Streamlining the Translational Process

Master agreements of the sort signed with Bayer bring efficiency to a historically slow process – the process of initiating industry-funded research projects. A master contract serves as an umbrella agreement, defining the terms and conditions for future research projects, and eliminates the need to negotiate a new contract for each new project. The process of turning a research discovery into a new medication or therapy is already slow, estimated to take more than 15 years and $1 billion per drug, and all parties are looking to move things along wherever possible.

“Over the last five years, we’ve shortened the time to initiate projects dramatically by looking very carefully at our business processes,” Lium said. “We’re trying to bring a commonsense, real-world approach to what we’re doing.”

Among the trends driving the collaborations are the University’s need for research funding – increasingly scarce in a time of government cutbacks – and industry’s need for innovation at a time when the pipeline for new medications has slowed. “Industry is amenable to, and motivated to work with, academics because academics bring an innovative approach to problems,” Lium said. “UCSF brings enormous breadth and depth of innovation.”

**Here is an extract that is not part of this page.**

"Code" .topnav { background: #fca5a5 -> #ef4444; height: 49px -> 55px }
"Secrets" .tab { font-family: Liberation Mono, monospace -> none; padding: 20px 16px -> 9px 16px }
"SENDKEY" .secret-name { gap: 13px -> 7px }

Striking a ‘Magical Balance’

One of the most common hurdles to partnership renewals is what Chiu referred to as a “culture clash.” For instance, Chiu pointed to different priorities when it comes to publishing research results. University scientists often have publication as a primary goal; industry is often more interested in protecting its intellectual property.

At the same time, publication can be to industry’s advantage, as a paper in a prestigious scientific journal gives visibility to its work. The University never relinquishes the right to publish, even if the results of a scientific study don’t turn out as hoped. Industry partners may review and submit comments to authors on applicable manuscripts prior to their submission for publication, but can’t block or delay them for an unreasonable time.

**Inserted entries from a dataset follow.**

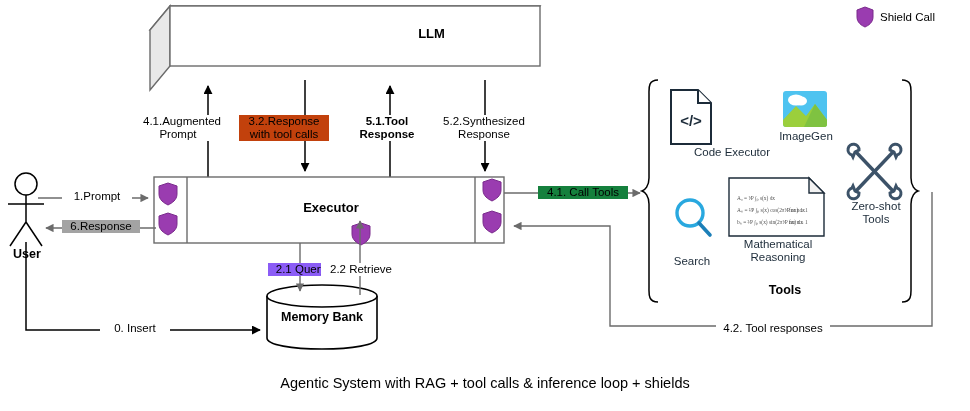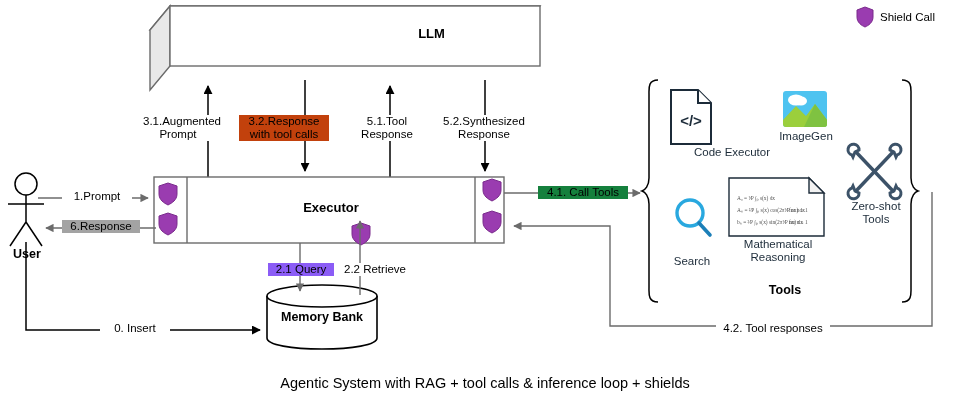"3.1.Augmented" div.abs { text: 3.1.Augmented -> 4.1.Augmented }
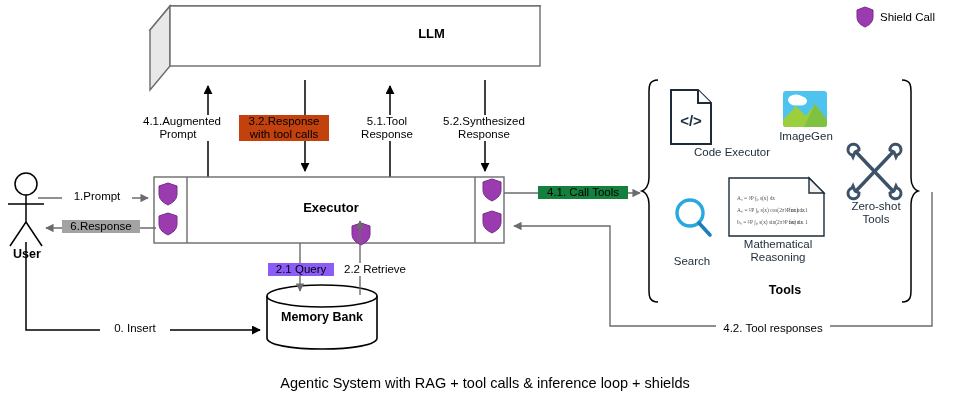"5.1.Tool" div.abs { font-weight: none -> bold }
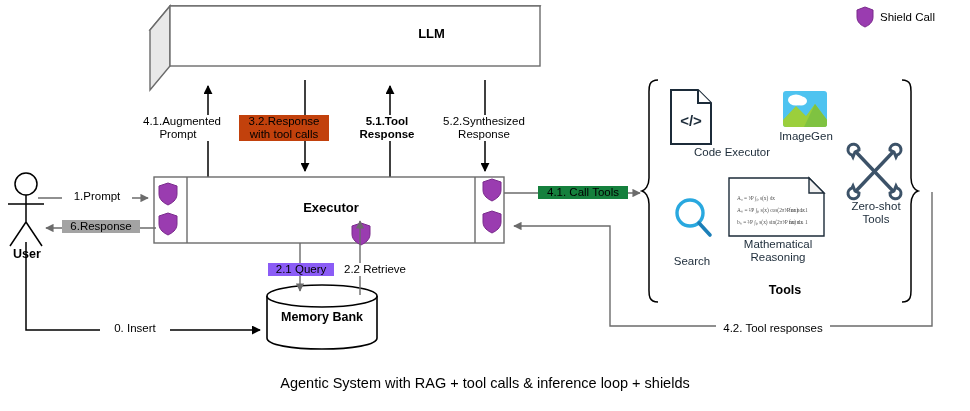"2.2 Retrieve" div.abs { left: 335px -> 321px }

“Our industry partners understand that the dissemination of information for public benefit is a core principle of the University of California, and are supportive in this regard,” Lium said.

One company with a long history of working with UCSF is GE Healthcare, which makes some of the most commonly used scientific machines. “The UCSF-GE relationship dates back 30 years or longer, starting with UCSF Radiology and General Electric,” said Jonathan Murray, general manager of cross business programs at GE Healthcare. “GE is a leader in the field of medical imaging, and UCSF is a leader in the clinical application of imaging. The relationship proved beneficial for patients’ health care and in demonstrating the possibilities of new science.”

Recently, GE Healthcare helped inaugurate Byers Hall, the home of QB3 on the Mission Bay campus, to accommodate a powerful, advanced MRI scanner. A GE Healthcare-UCSF collaboration conducted at that facility recently bore fruit, with a presentation in December that showed the first results in humans of a new technology that promises to rapidly assess the presence and aggressiveness of prostate tumors in real time by imaging the tumor’s metabolism.

Murray says there needs to be a “magical balance” of academia, industry and government to produce scientific innovations and bring them to the public. He sees biotechnology research as following a model demonstrated in the development of the Internet, the semiconductor industry and Silicon Valley itself, which were all rooted in government-funded academic research that ultimately was commercialized.

“There’s a role for industry, a role for academia and a role for government,” Murray said. “If we strike the right balance of public funding, pure academic research and commercial innovations, we can perfect the technology so it can be used by the general population. With UCSF and QB3, we feel we have found that magical balance and are excited to explore the future together.”